Data under study:
____

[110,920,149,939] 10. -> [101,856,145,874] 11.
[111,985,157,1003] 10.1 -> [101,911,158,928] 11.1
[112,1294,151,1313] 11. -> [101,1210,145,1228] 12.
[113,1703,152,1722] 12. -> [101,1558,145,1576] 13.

____

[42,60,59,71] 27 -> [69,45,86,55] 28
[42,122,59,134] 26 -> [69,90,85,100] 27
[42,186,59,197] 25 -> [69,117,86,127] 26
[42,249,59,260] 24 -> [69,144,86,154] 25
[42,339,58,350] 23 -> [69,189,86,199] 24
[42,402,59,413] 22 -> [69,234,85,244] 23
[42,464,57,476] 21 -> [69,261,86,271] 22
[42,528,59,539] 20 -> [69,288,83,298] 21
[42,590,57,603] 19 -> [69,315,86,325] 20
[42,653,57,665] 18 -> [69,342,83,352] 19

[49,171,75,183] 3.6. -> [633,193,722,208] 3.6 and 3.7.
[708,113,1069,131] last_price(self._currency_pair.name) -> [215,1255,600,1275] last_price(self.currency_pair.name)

____

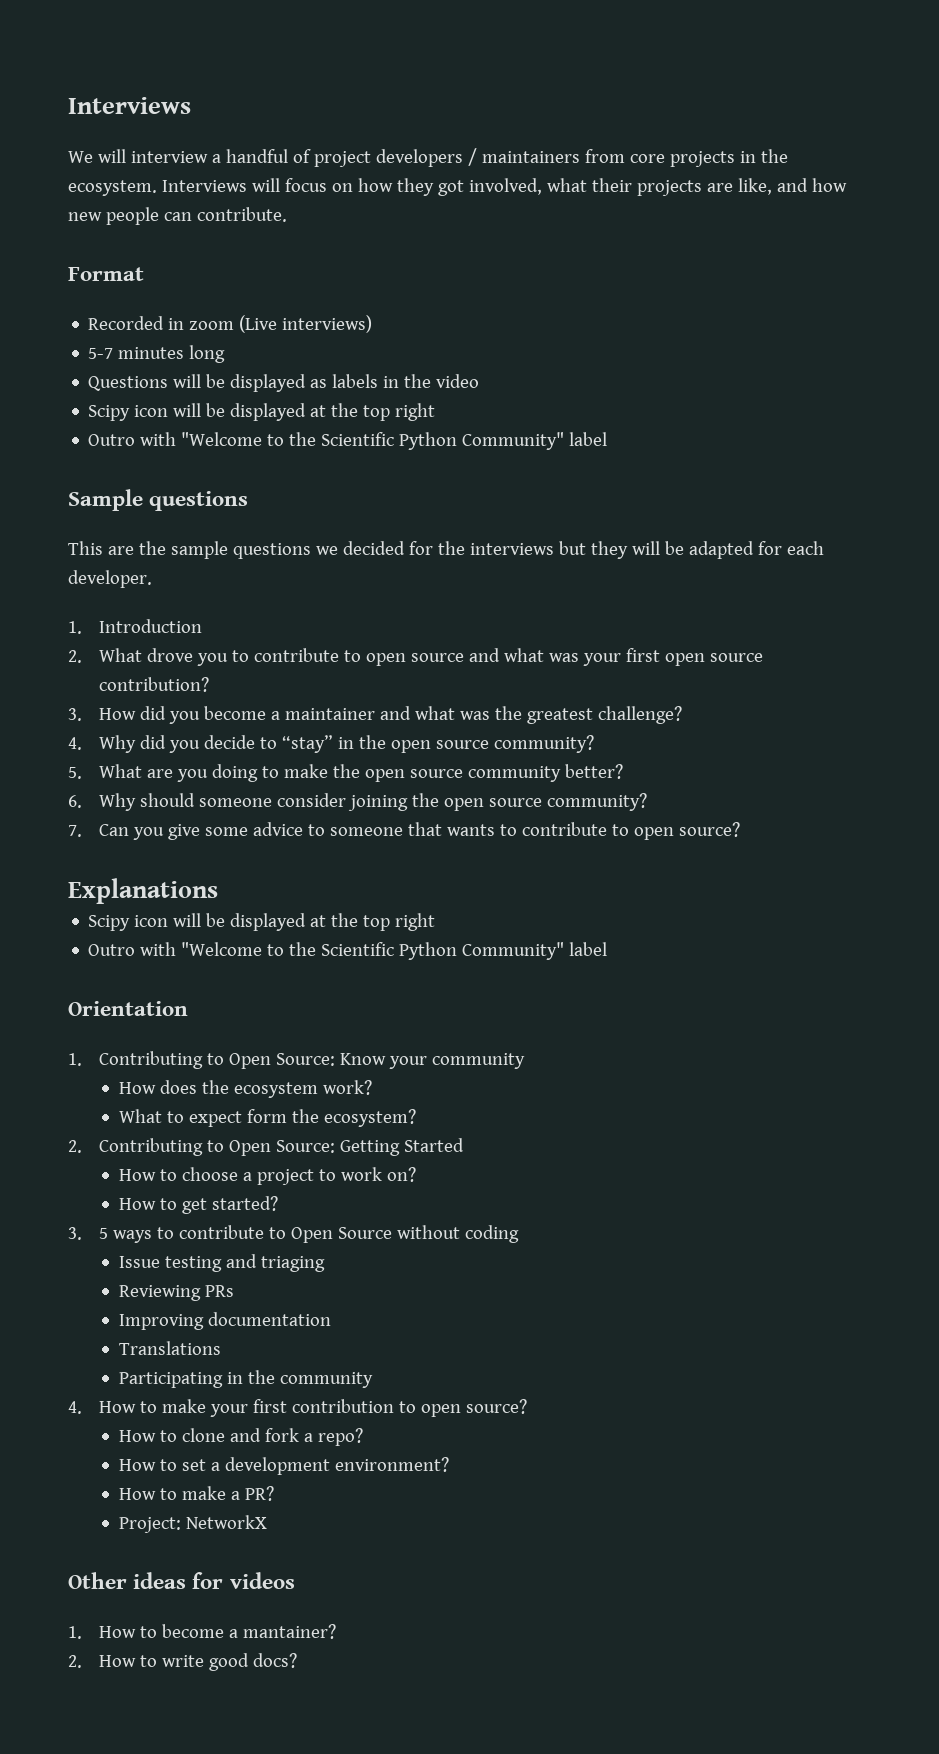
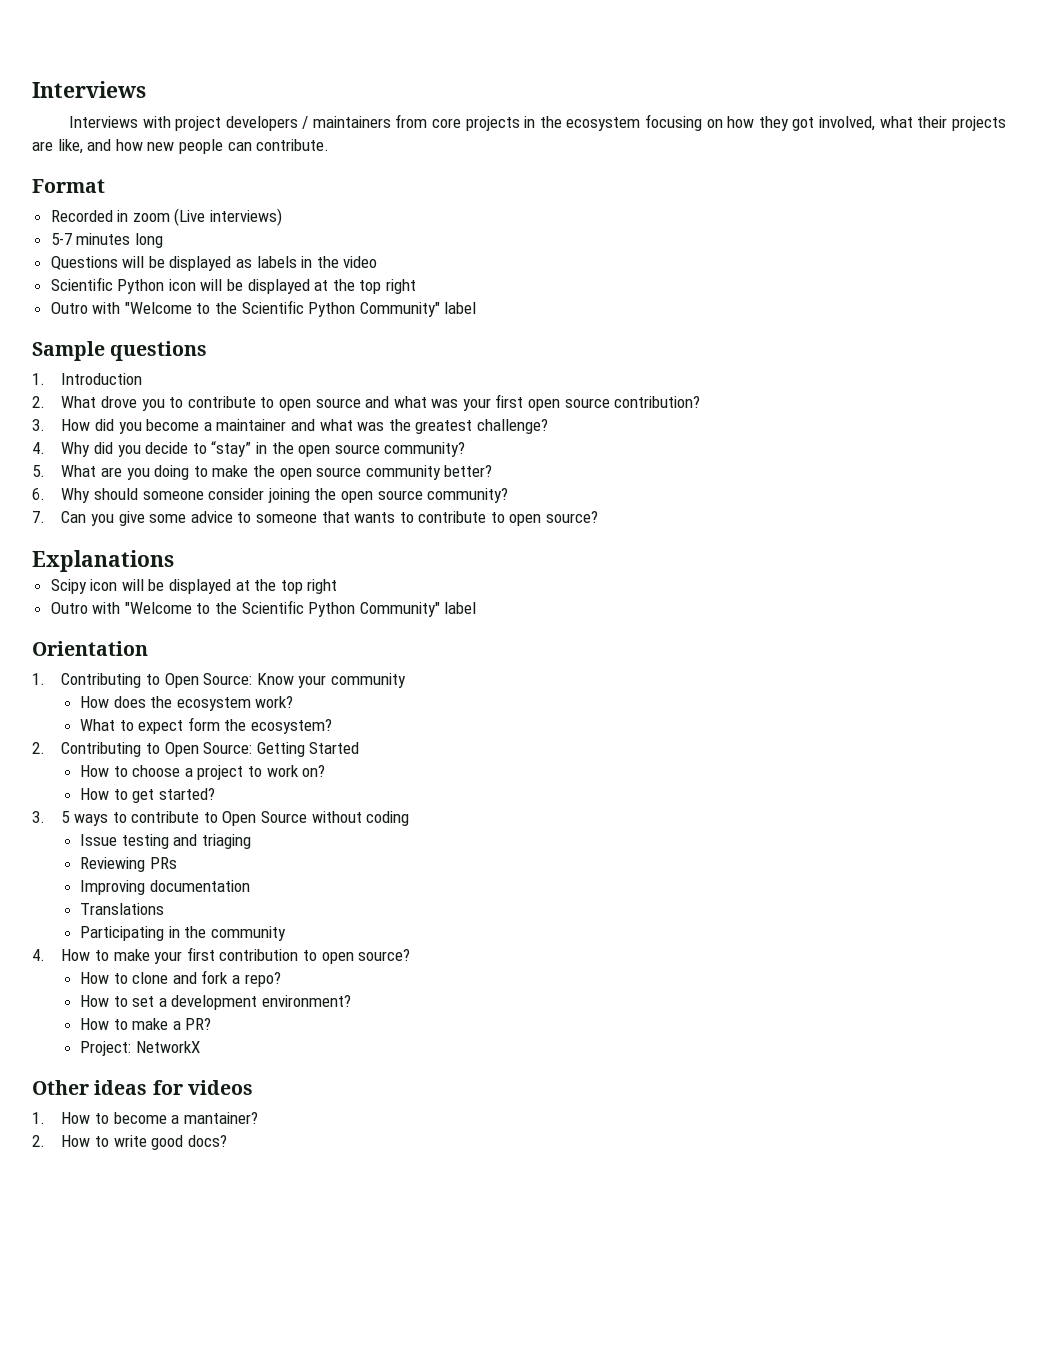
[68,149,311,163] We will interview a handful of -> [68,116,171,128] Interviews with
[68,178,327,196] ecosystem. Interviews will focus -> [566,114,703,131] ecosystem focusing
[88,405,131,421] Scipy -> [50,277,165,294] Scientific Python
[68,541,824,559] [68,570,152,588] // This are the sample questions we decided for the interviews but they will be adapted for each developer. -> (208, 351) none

____

In your answer, include only the lines above starting at the line that holds "[42,122,59,134] 26 -> [69,90,85,100] 27" and ending at the line that holds "[708,113,1069,131] last_price(self._currency_pair.name) ->", copied exactly.

Completed exercise:
[42,122,59,134] 26 -> [69,90,85,100] 27
[42,186,59,197] 25 -> [69,117,86,127] 26
[42,249,59,260] 24 -> [69,144,86,154] 25
[42,339,58,350] 23 -> [69,189,86,199] 24
[42,402,59,413] 22 -> [69,234,85,244] 23
[42,464,57,476] 21 -> [69,261,86,271] 22
[42,528,59,539] 20 -> [69,288,83,298] 21
[42,590,57,603] 19 -> [69,315,86,325] 20
[42,653,57,665] 18 -> [69,342,83,352] 19

[49,171,75,183] 3.6. -> [633,193,722,208] 3.6 and 3.7.
[708,113,1069,131] last_price(self._currency_pair.name) -> [215,1255,600,1275] last_price(self.currency_pair.name)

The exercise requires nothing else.